Activity → What are the lines, copied exactly, from the one containing "(176, 219) none" through the last line of the records below, both included?

Data extracted from a collection:
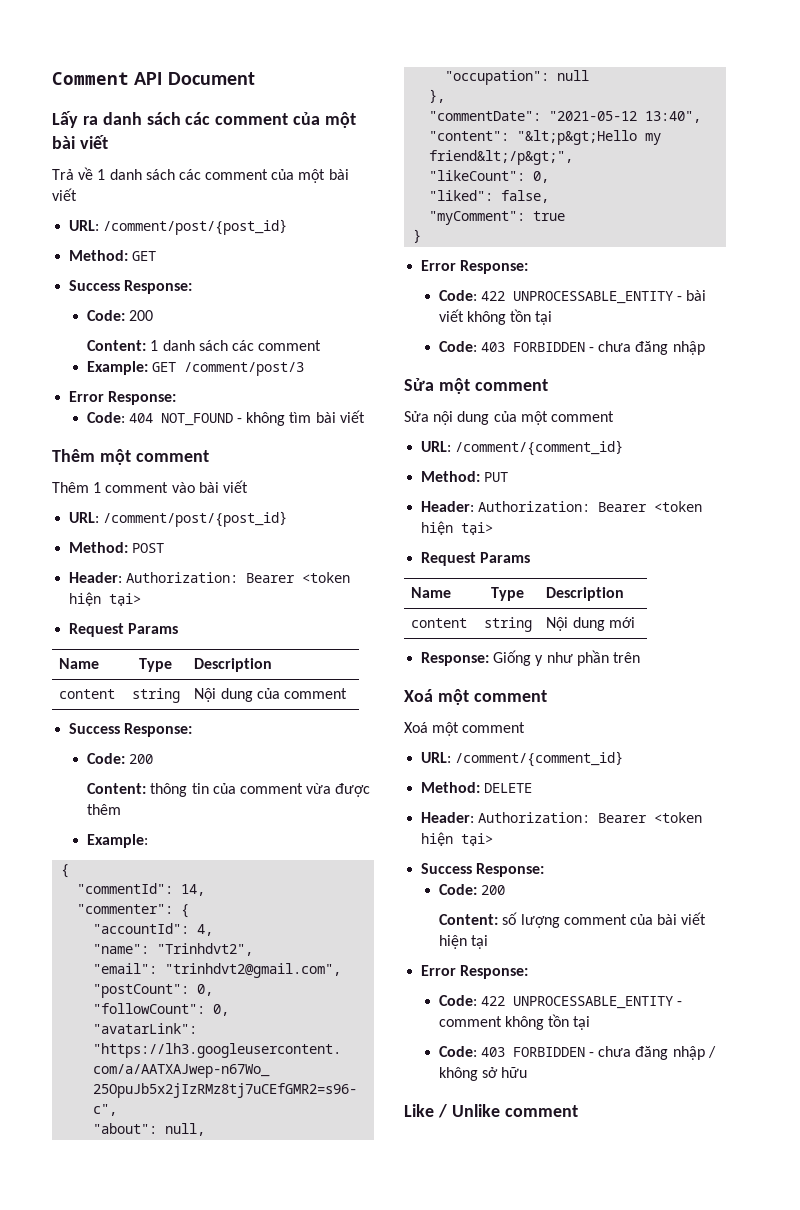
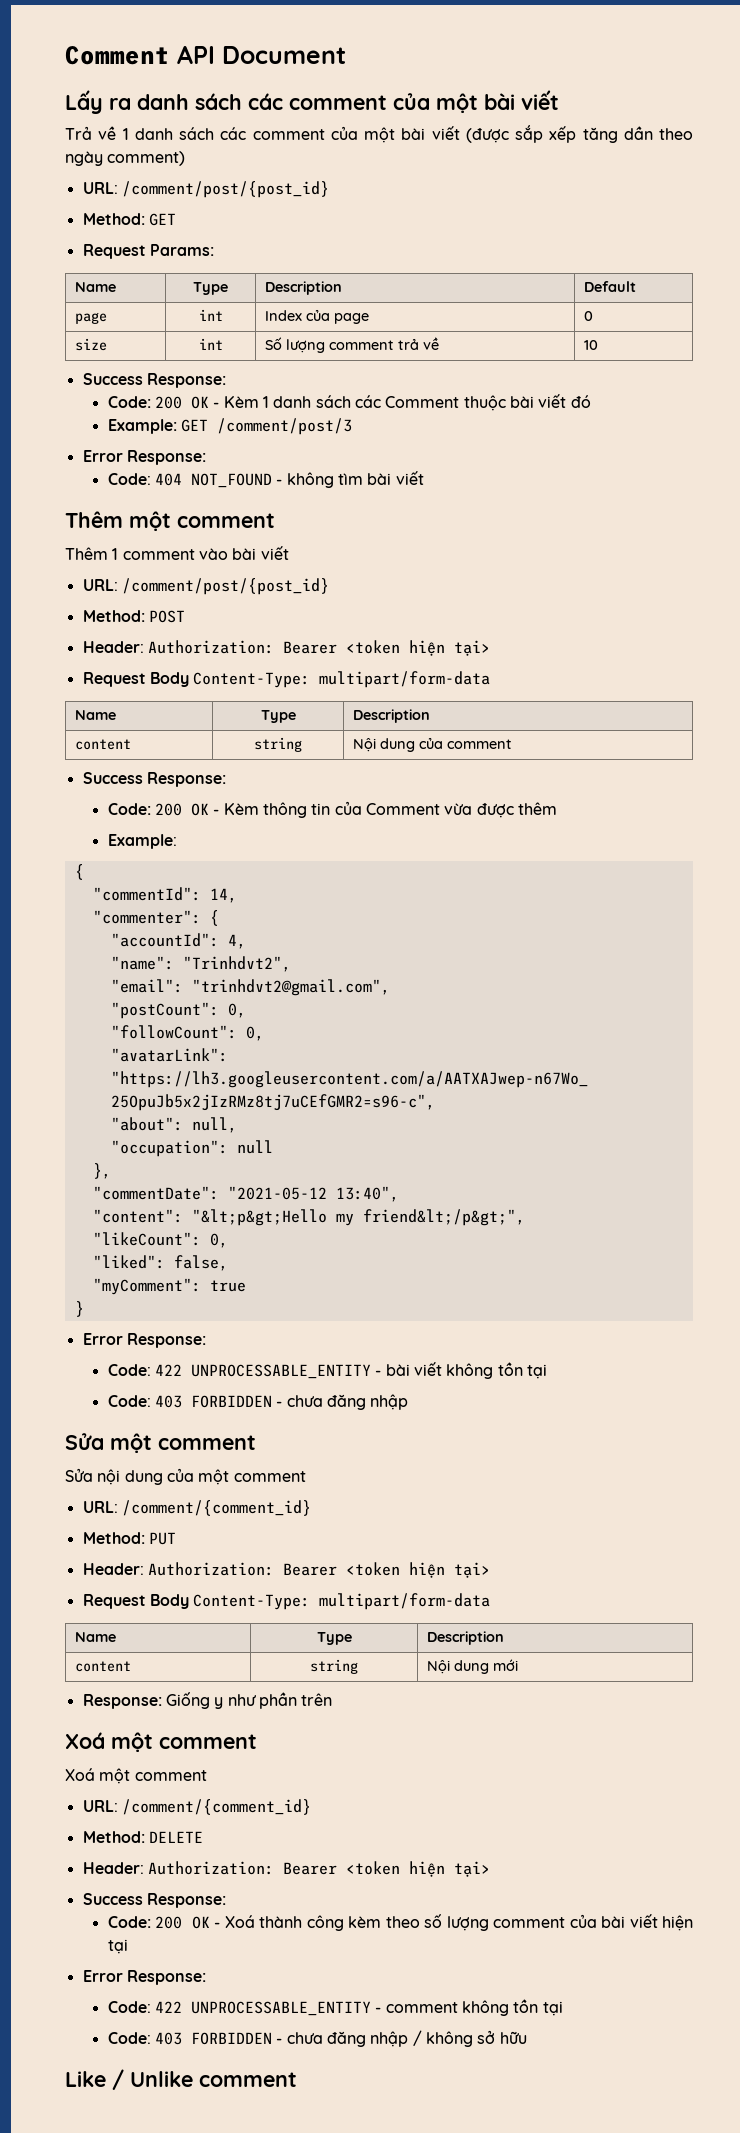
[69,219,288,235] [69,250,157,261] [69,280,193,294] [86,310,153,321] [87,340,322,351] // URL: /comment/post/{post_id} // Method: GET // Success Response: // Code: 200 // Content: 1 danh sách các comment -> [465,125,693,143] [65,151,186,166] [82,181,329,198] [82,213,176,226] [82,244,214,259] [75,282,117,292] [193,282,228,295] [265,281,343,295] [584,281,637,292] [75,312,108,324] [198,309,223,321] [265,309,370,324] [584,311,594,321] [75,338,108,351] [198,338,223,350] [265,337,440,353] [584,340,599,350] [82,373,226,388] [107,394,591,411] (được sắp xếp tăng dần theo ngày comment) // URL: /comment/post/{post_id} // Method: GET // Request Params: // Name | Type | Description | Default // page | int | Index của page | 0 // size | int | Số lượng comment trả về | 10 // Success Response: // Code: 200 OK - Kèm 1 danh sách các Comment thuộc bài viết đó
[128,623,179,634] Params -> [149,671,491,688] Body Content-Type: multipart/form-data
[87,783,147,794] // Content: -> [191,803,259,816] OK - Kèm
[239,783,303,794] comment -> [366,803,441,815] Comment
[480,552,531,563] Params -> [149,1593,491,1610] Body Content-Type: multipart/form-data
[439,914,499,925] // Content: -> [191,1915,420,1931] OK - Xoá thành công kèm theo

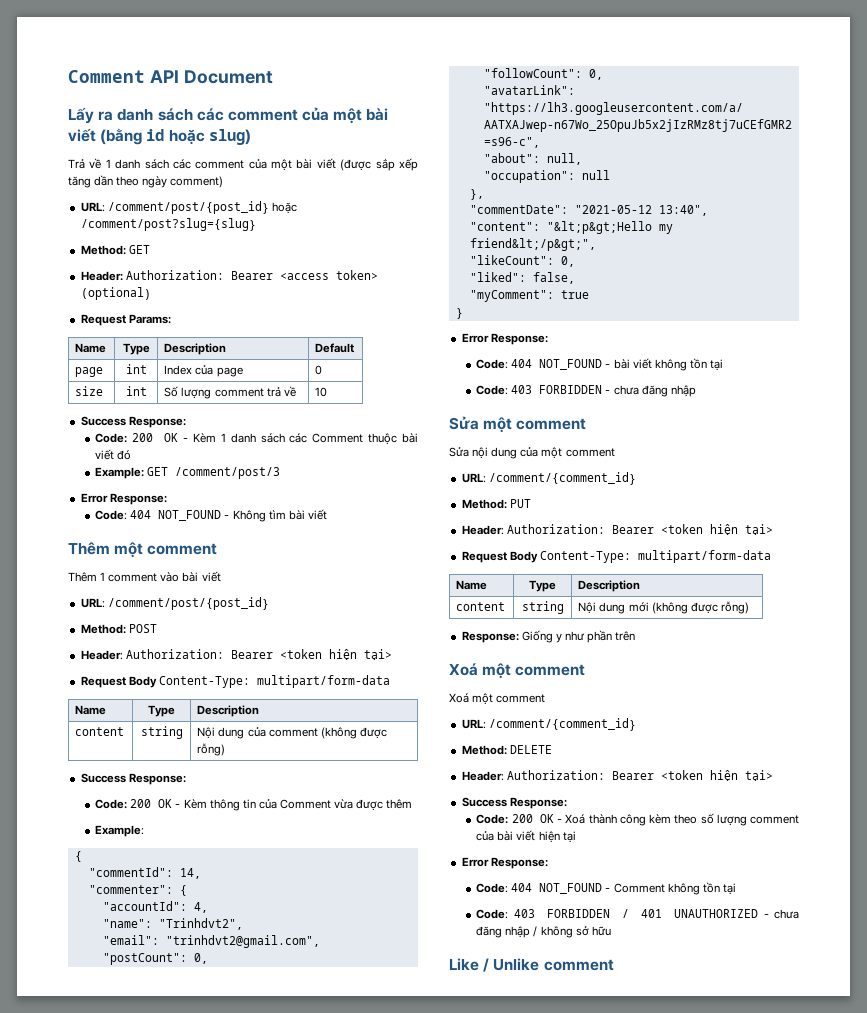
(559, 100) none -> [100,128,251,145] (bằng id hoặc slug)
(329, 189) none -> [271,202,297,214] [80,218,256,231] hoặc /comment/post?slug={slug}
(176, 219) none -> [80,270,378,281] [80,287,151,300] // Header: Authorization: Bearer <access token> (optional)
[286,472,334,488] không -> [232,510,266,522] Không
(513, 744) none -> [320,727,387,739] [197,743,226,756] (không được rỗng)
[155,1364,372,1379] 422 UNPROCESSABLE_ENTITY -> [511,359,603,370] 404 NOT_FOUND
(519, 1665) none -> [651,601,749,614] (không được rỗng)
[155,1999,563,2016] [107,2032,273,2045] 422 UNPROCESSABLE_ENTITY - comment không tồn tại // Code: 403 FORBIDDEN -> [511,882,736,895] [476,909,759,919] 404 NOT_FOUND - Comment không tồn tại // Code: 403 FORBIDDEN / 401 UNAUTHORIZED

Task solution →
(176, 219) none -> [80,270,378,281] [80,287,151,300] // Header: Authorization: Bearer <access token> (optional)
[286,472,334,488] không -> [232,510,266,522] Không
(513, 744) none -> [320,727,387,739] [197,743,226,756] (không được rỗng)
[155,1364,372,1379] 422 UNPROCESSABLE_ENTITY -> [511,359,603,370] 404 NOT_FOUND
(519, 1665) none -> [651,601,749,614] (không được rỗng)
[155,1999,563,2016] [107,2032,273,2045] 422 UNPROCESSABLE_ENTITY - comment không tồn tại // Code: 403 FORBIDDEN -> [511,882,736,895] [476,909,759,919] 404 NOT_FOUND - Comment không tồn tại // Code: 403 FORBIDDEN / 401 UNAUTHORIZED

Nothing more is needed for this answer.